Rev Bras Oftalmol.2007;66(6):376-382
Considerações sobre eficiência administrativa relacionado aos exames de ultra-sonografia, tomografia computadorizada e ressonância magnética nas afecções orbitárias
DOI: 10.1590/S0034-72802007000600003
OBJETIVOS: Enfocar os exames de ultra-sonografia (US), tomografia computadorizada (TC) e ressonância magnética (RM), levantando, revisando e discutindo as seguintes medidas na melhoria da eficiência destes procedimentos na órbita: 1- Defasagem dos honorários médicos; 2- Vantagens e desvantagens dos exames; 3- Diretrizes clínicas.
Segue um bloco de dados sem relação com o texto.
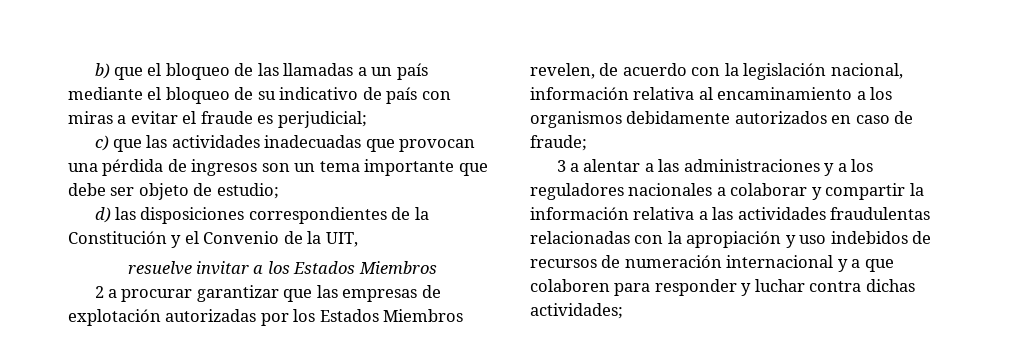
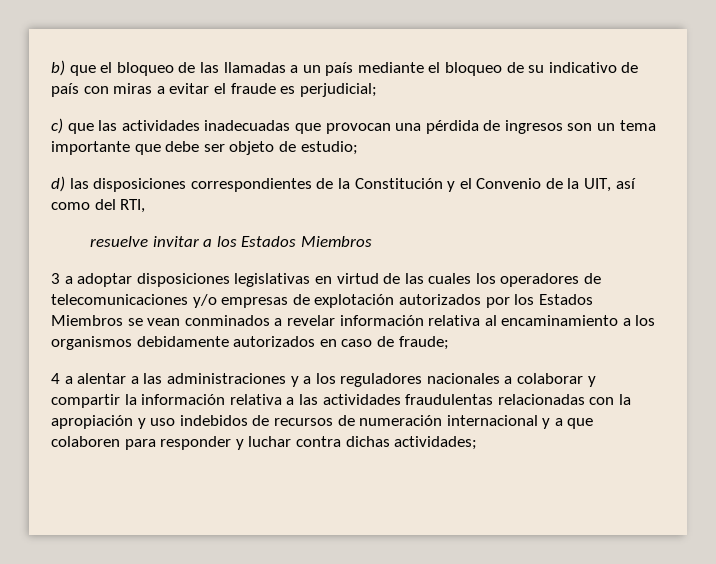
- d) las disposiciones correspondientes de la Constitución y el Convenio de la UIT,
+ d) las disposiciones correspondientes de la Constitución y el Convenio de la UIT, así como del RTI,
- 2 a procurar garantizar que las empresas de explotación autorizadas por los Estados Miembros revelen, de acuerdo con la legislación nacional, información relativa al encaminamiento a los organismos debidamente autorizados en caso de fraude;
+ 3 a adoptar disposiciones legislativas en virtud de las cuales los operadores de telecomunicaciones y/o empresas de explotación autorizados por los Estados Miembros se vean conminados a revelar información relativa al encaminamiento a los organismos debidamente autorizados en caso de fraude;
- 3 a alentar a las administraciones y a los reguladores nacionales a colaborar y compartir la información relativa a las actividades fraudulentas relacionadas con la apropiación y uso indebidos de recursos de numeración internacional y a que colaboren para responder y luchar contra dichas actividades;
+ 4 a alentar a las administraciones y a los reguladores nacionales a colaborar y compartir la información relativa a las actividades fraudulentas relacionadas con la apropiación y uso indebidos de recursos de numeración internacional y a que colaboren para responder y luchar contra dichas actividades;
MÉTODOS: No período de julho de 2002 a março de 2003, realizou-se um levantamento dos valores dos exames orbitários de US, TC e RM pagos pelo Sistema Único de Saúde – SUS, operadoras de planos e seguros de saúde e particulares cobrados em três clínicas oftalmológicas e três clínicas radiológicas referenciadas. Pesquisa bibliográfica e revisão na literatura dos referidos exames e suas diretrizes clínicas nas afecções orbitárias. RESULTADOS: 1- Valores dos exames em reais (R$): US: 9,05 – SUS / 81,77 – AMB 90 / 57,01 – AMB/CIEFAS 93 / 102,00 – AMB/LPM 99 / 158,33 – particular. TC: 86,76 – SUS / 193,70 – AMB 90 / 196,30 – AMB/CIEFAS 93 / 204,12 – AMB/LPM 99 / 255,33 – particular. RM: 268,75 – SUS / 475,80 – AMB 90 e AMB/CIEFAS 93 / 472,50 – AMB/LPM 99 / 563,33 – particular; 2- Vantagens e desvantagens dos exames descritos de acordo com a revisão da literatura; 3- As doenças da órbita não têm ainda listadas suas diretrizes. CONCLUSÃO: Estes exames são os mais utilizados e consagrados pela sua eficácia no estudo da órbita. Para uma maior eficiência, devemos considerar as seguintes recomendações administrativas: 1- Modernização e atualização das tabelas de honorários com índices mínimos e mais justos na remuneração dos exames com reembolso dos insumos utilizados como filmes radiológicos e contrastes: 2- Promover e estimular a educação médica continuada, evitando o excesso de exames desnecessários ou inapropriados: 3- Elaboração e implementação de diretrizes e protocolos clínicos baseados em evidências nas principais doenças orbitárias que possam ser utilizados como referência.